Olympics Data Analysis for Triathlon Sport

7 min readMay 21, 2023

Overview

This analysis aims to determine if there are patterns in the characteristics of Olympic medal victors across categories such as nationality, age, height, etc. I utilized statistical analysis to determine whether or not any of these factors were significantly correlated with Olympic medalists and to identify the most predictive characteristics of Olympic success.

Data Details

Dataset from Kaggle: 120 years of Olympic history athletes and results

data = pd.read_csv('athlete_events.csv')
data.head(5)
data.describe()

Let’s Explore the data based on the specific sport “Triathlon.”

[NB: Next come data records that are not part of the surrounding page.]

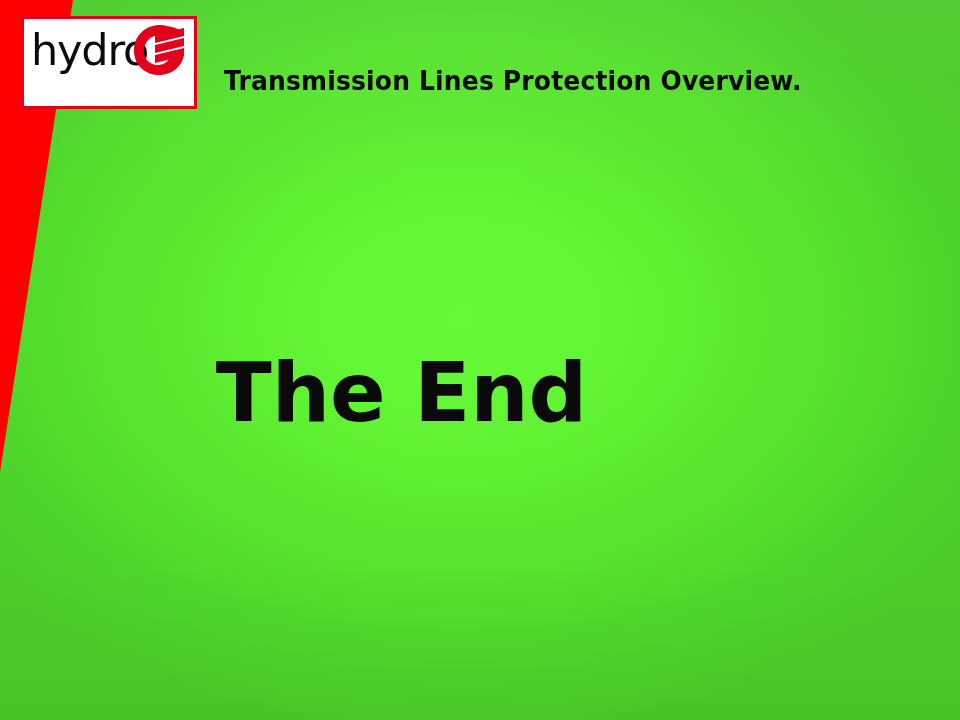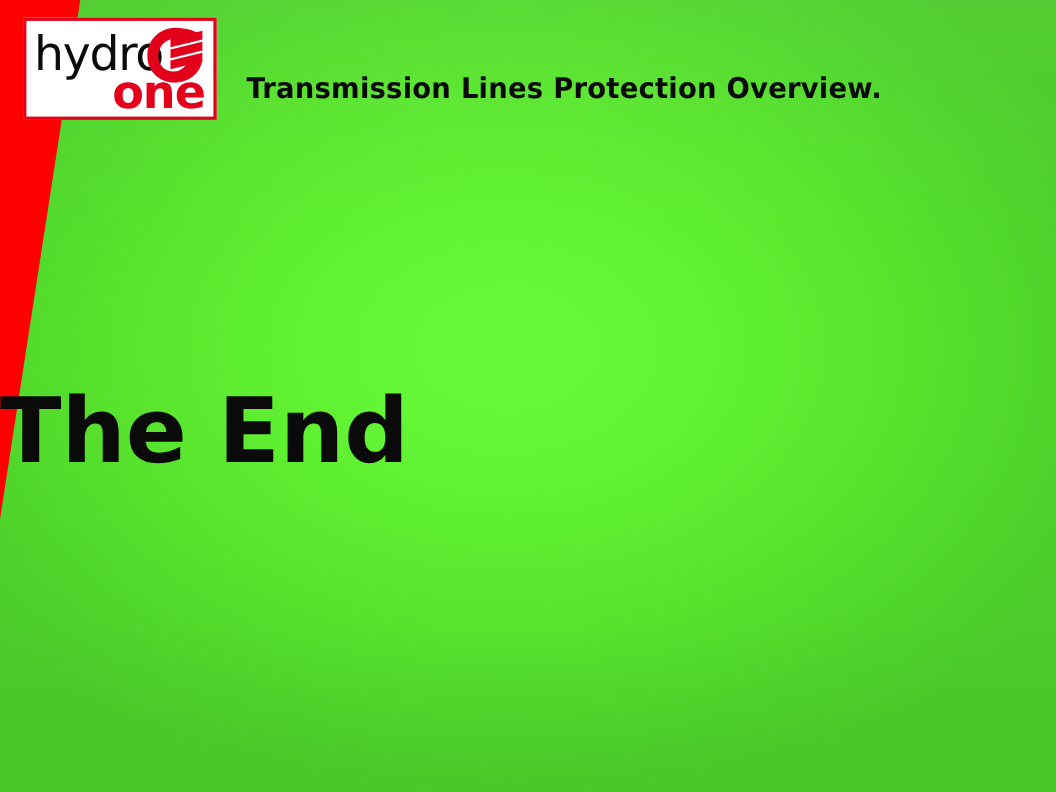--- a/index.html
+++ b/index.html
@@ -118,21 +118,21 @@
     transform: scaleX(0.96);
     transform-origin: left center;
   }
 
   
   .main-text {
     position: absolute;
     left: 0;
     top: 352px;
     width: 803px;
-    text-align: left;
+    text-align: center;
     font-family: "DejaVu Sans", sans-serif;
     font-size: 82px;
     font-weight: 700;
     color: #0a0a0a;
     letter-spacing: 0px;
     line-height: 1;
   }
 </style>
 </head>
 <body>
@@ -156,21 +156,20 @@
       <span class="logo-swoosh">
         <svg width="66" height="56" viewBox="0 0 66 56" xmlns="http://www.w3.org/2000/svg">
           <path d="M46 4 C30 0 14 10 13 27 C12 43 25 54 40 53 C52 52 61 44 63 33 L50 33 C48 39 43 43 37 43 C28 43 22 36 23 27 C24 18 32 12 41 13 C45 13.5 48 15 50 17 L63 12 C59 7 53 5 46 4 Z" fill="#E2001A"></path>
           <path d="M34 13 L63 6 L63 14 L34 21 Z" fill="#E2001A"></path>
           <path d="M34 23 L63 16 L63 24 L34 31 Z" fill="#E2001A"></path>
           <path d="M34 33 L63 26 L63 34 L34 41 Z" fill="#E2001A"></path>
           <path d="M30 10 L30 46 L22 46 L22 10 Z" fill="#FFFFFF" opacity="0"></path>
         </svg>
       </span>
 
-      <span class="logo-one">one</span>
     </div>
   </div>
 
   <div class="slide-title">Transmission Lines Protection Overview.</div>
 
   <div class="main-text">The End</div>
 
 </div>
 
 </body></html>

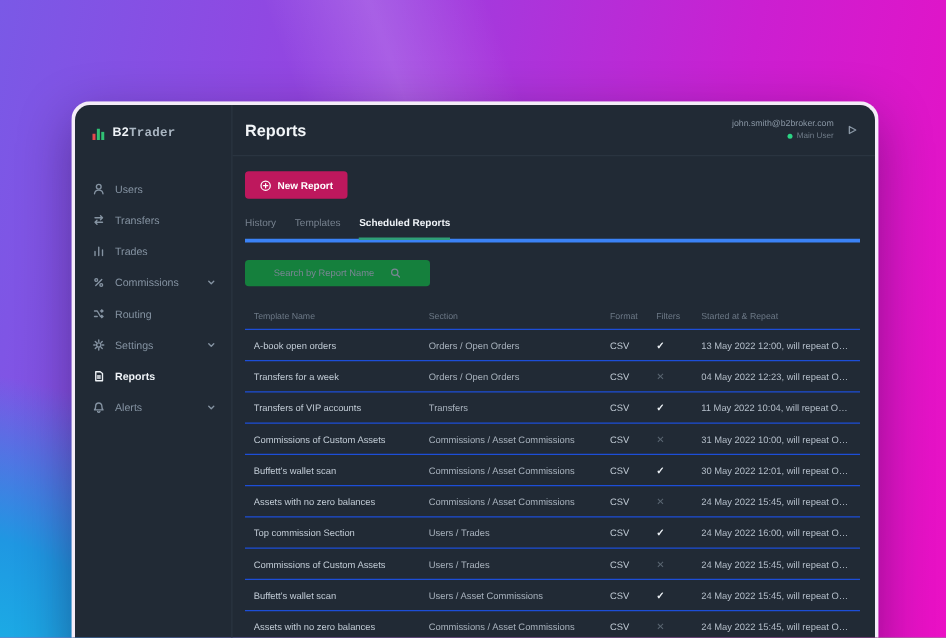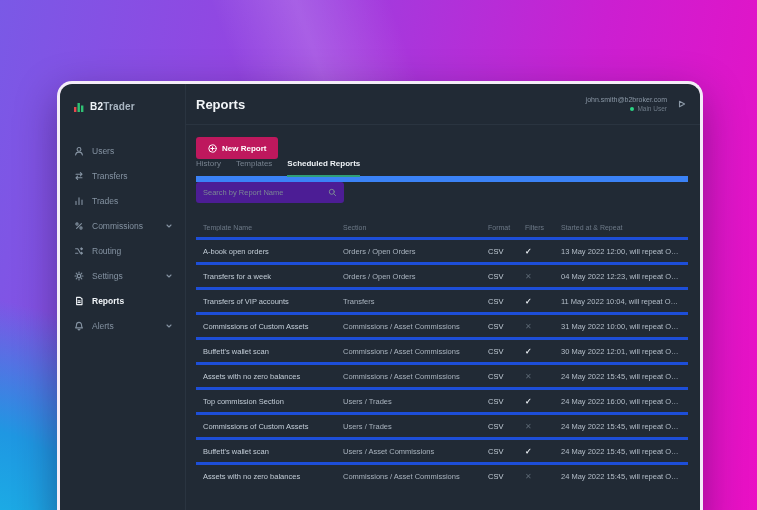--- a/index.html
+++ b/index.html
@@ -19,21 +19,21 @@
     border-radius:15px 15px 0 0;
     box-shadow:0 14px 42px rgba(20,0,40,.38);
     display:flex; overflow:hidden;
   }
 
   
   .sidebar { width:126px; flex:0 0 126px; border-right:1px solid #2a3440; display:flex; flex-direction:column; }
   .brand { display:flex; align-items:center; gap:5px; padding:13px 0 0 13px; height:32px; }
   .brand-text { font-size:10px; letter-spacing:.2px; }
   .brand-prefix { color:#f0f4f8; font-weight:bold; }
-  .brand-suffix { color:#aab6c2; font-weight:bold; }
+  .brand-suffix { color:#aab6c2; font-weight:bold;font-family:Liberation Mono, monospace; }
   .nav { margin-top:22px; display:flex; flex-direction:column; }
   .nav-item { height:25px; display:flex; align-items:center; gap:8px; padding:0 12px 0 14px; cursor:pointer; }
   .nav-item .lbl { font-size:8.5px; color:#8593a2; }
   .nav-item svg.ic { stroke:#8593a2; }
   .nav-item.active .lbl { color:#eff3f7; font-weight:bold; }
   .nav-item.active svg.ic { stroke:#eff3f7; }
   .chev { margin-left:auto; }
   svg.ic { fill:none; stroke-width:1.1; stroke-linecap:round; stroke-linejoin:round; }
 
   
@@ -46,35 +46,35 @@
   .dot { width:4px; height:4px; border-radius:50%; background:#2bd484; }
   .role-txt { font-size:6.5px; color:#6f7b88; }
   .logout { margin-left:9px; cursor:pointer; display:flex; align-items:center; }
 
   .content { padding:12px 12px 0 10px; flex:1; display:flex; flex-direction:column; min-height:0; }
 
   .btn-new { display:inline-flex; align-items:center; gap:5px; background:#be185d; color:#fff;
     border:none; border-radius:3px; padding:0 12px; height:22px; font-size:8px; font-weight:bold;
     font-family:inherit; cursor:pointer; width:max-content; }
 
-  .tabs { display:flex; gap:15px; margin-top:0; border-bottom:6px solid #3b82f6; }
+  .tabs { display:flex; gap:15px; margin-top:15px; border-bottom:3px solid #3b82f6; }
   .tab { font-size:8px; color:#77828f; padding-bottom:7px; cursor:pointer; }
   .tab.active { color:#eff3f7; font-weight:bold; border-bottom:2px solid #2f9e77; margin-bottom:-1px; }
 
-  .search { width:148px; height:21px; background:#4c1d95; border-radius:3px;
-    display:flex; align-items:center; padding:0 7px; }
+  .search { margin-top:14px; width:148px; height:21px; background:#15803d; border-radius:3px;
+    display:flex; align-items:center; padding:0 23px; }
   .search input { flex:1; background:transparent; border:none; outline:none; color:#c4cdd6;
     font-size:7.5px; font-family:inherit; min-width:0; }
   .search input::placeholder { color:#7a8694; }
 
   .table { margin-top:14px; }
   .tr { display:grid; grid-template-columns:140px 145px 37px 36px 1fr; align-items:center; padding-left:7px; }
   .tr.head { height:20px; }
   .tr.head .td { font-size:7px; color:#6d7987; }
-  .tr.row { height:25px; border-top:3px solid #1d4ed8; cursor:pointer; }
+  .tr.row { height:25px; border-top:1px solid #1d4ed8; cursor:pointer; }
   .td { font-size:7.5px; color:#c2ccd6; white-space:nowrap; overflow:hidden; text-overflow:ellipsis; padding-right:6px; }
   .td.sec { color:#a9b3be; }
   .td.flt { font-size:8px; }
   .flt.yes { color:#eef3f7; font-weight:bold; }
   .flt.no { color:#5a6672; }
   .td.date { color:#b4bec9; }
 </style>
 </head>
 <body>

#Triathlon sport for all countries
triathlon = data.loc[(data["Sport"] == 'Triathlon')]
total_count = triathlon.groupby("Season")[["Team", "NOC", "Event", "City", "Sport"]].nunique().reset_index()
total_count

EDA Dashboard Links

Maps

Medal count

triathlon['Medal'].value_counts()
plt.figure(figsize=(6,4))
sns.countplot(x='Medal', data=triathlon)
plt.show()

# Medals for Top 20 countries in summer olympics
total_medals_by_country = triathlon[triathlon['Season']=='Summer'].groupby(['NOC','Medal'])['Sex'].count().reset_index()
total_medals_by_country=total_medals_by_country.pivot('NOC','Medal','Sex').fillna(0).sort_values(by='Gold',ascending=False).head(20)
#total_medals_by_country
total_medals_by_country.plot(kind='bar')
fig = plt.gcf()
fig.set_size_inches(10, 7)
plt.xticks(rotation=90)
plt.xlabel('Country')
plt.ylabel("Athelete count")
plt.title('Medals by Country- Summer Olympics ')
plt.show()

Men Medal Analysis

Men Age Analysis who won the medal

Let’s see which countries have the highest proportions of medal earners throughout the years as men.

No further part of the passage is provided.